Spurred on by Cyberpunk literature in the mid-1980's, certain groups of people started referring to themselves as Cyberpunk, because they correctly noticed the seeds of the fictional "techno-system" in Western society today, and because they identified with the marginalized characters in Cyberpunk stories. Within the last few years, the mass media has caught on to this, spontaneously dubbing certain people and groups "Cyberpunk".

Specific subgroups which are identified with Cyberpunk are: Hackers, Crackers, Phreaks and Cypher-punks:

  • "Hackers" are the "wizards" of the computer community; people with a deep understanding of how their computers work, and can do things with them that seem "magical".
  • "Crackers" are the real-world analogues of the "console cowboys" of Cyberpunk fiction; they break into other people's computer systems, without their permission, for illicit gain or simply for the pleasure of exercising their skill
  • "Phreaks" are those who do a similar thing with the telephone system, coming up with ways to circumvent phone companies' calling charges and doing clever things with the phone network.
  • "Cypher-punks": These people think a good way to bollocks "The System" is through cryptography and cryptosystems. They believe widespread use of extremely hard-to-break coding schemes will create "regions of privacy" that "The System" cannot invade.

Some other groups which are associtaed with Cyberpunk are:

  • "Transhuman" are actively seeking to become 'Posthuman'. This involves learning about and making use of new technologies that can potentially increase their capacities and life expectancy. They follow Transhumanism, a set of 'philosophies of life' (such as the Extropian philosophy) that seek the continuation and acceleration of the evolution of intelligent life beyond its currently human form and limits by means of science and technology, guided by life-promoting principles and values, while avoiding religion and dogma
  • "Extropian" are dedicated to the opposition of Entropy.
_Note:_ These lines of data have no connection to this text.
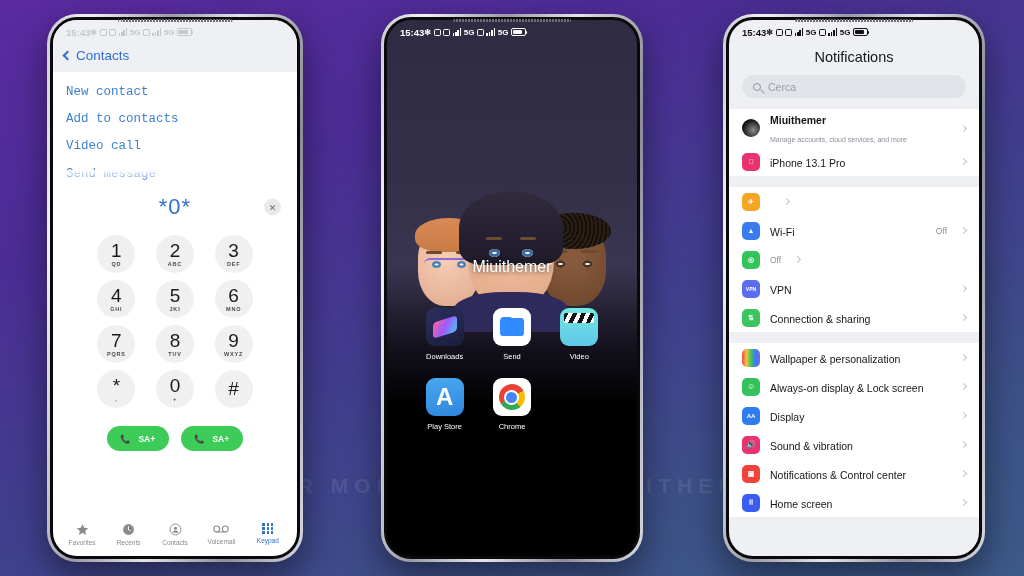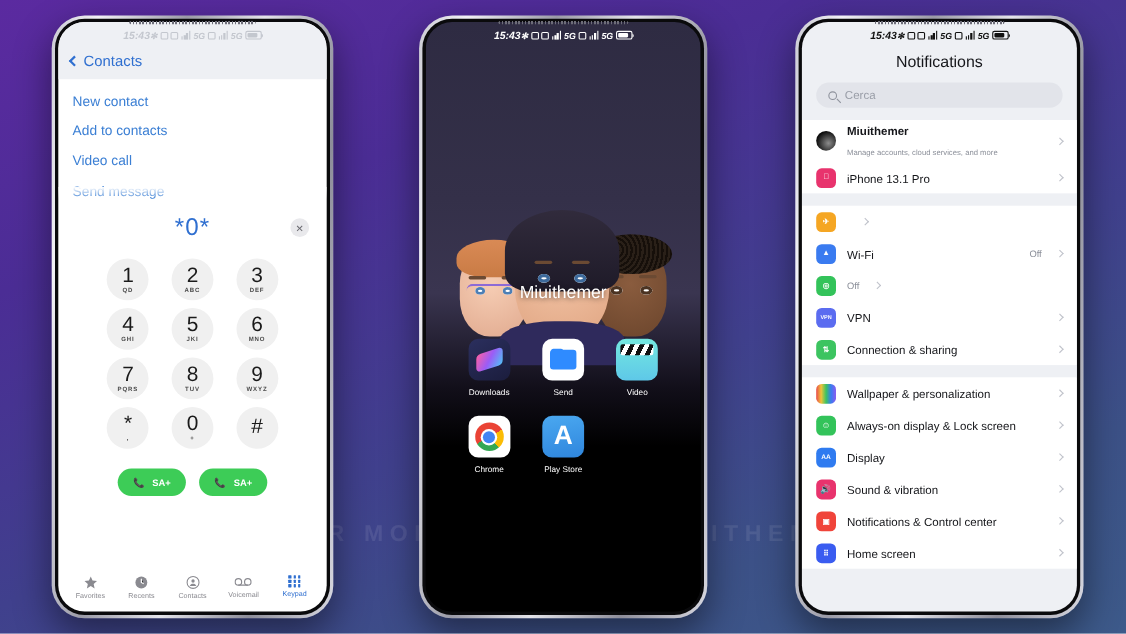"15:43" .statusbar { font-style: italic -> none; justify-content: center -> flex-start }
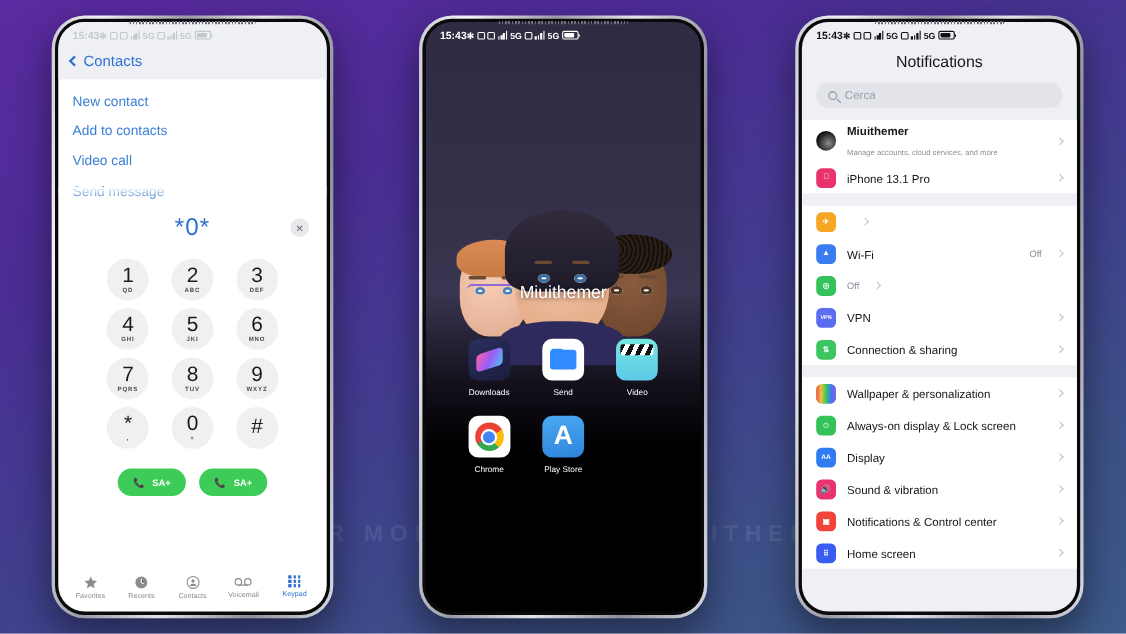"New contact" .sugg-item { font-family: none -> Liberation Mono, monospace }
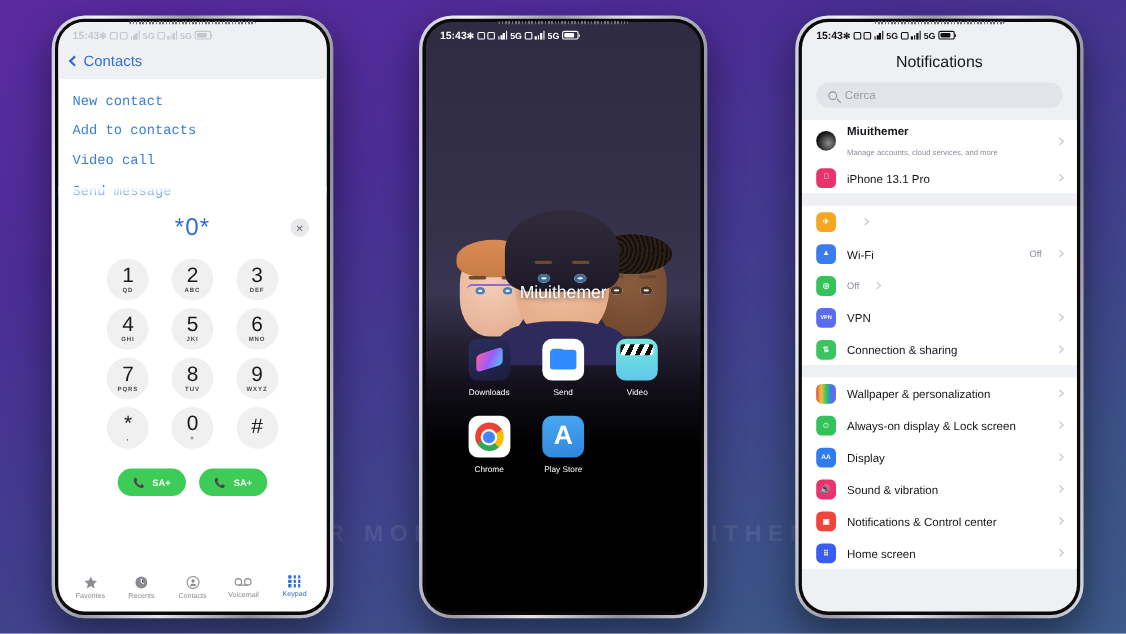"Chrome" div.app { order: before "Play Store" -> after "Play Store" }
Politically, extropians are close kin to the libertarians, including some anarchists, some classical liberals, and even a political neoconservative or two. But many extropians have no interest in politics at all, and many are actively anti-political. Extropians have a principle called "spontaneous order", but politics is by no means the only domain in which they apply it.

So are Cyberpunks any or all of the above, well not really. One person's "Cyberpunk" is another's obnoxious teenager with some technical skill thrown in, a self-designated Cyberpunk looking for the latest trend to identify with or yet another mass media label used as a marketing ploy. Whilst most Cyberpunks understand, and some have a a good working knowledge of the above definitions, these pursuits are seen as a means, rather than an end. The "end" of course depends upon your own personal goals.

There are those who claim that "Cyberpunk" is indefinable, which in some sense it is. Moreover, most regulars on alt.cp are uncomfortable about even implying that there actually are any cyberpunks. The point being that we all live in a cyberpunk society today, after all Gisbon himself said "The future has arrived; it's just not evenly distributed".

Therefore, by definition most some people are already Cyberpunks. That is why when some post on alt.cp claiming that "I am a cyberpunk" don't get flamed to death, just ignored, whereas statements such as "survival through technological superiority" get flamed from here to eternity and back.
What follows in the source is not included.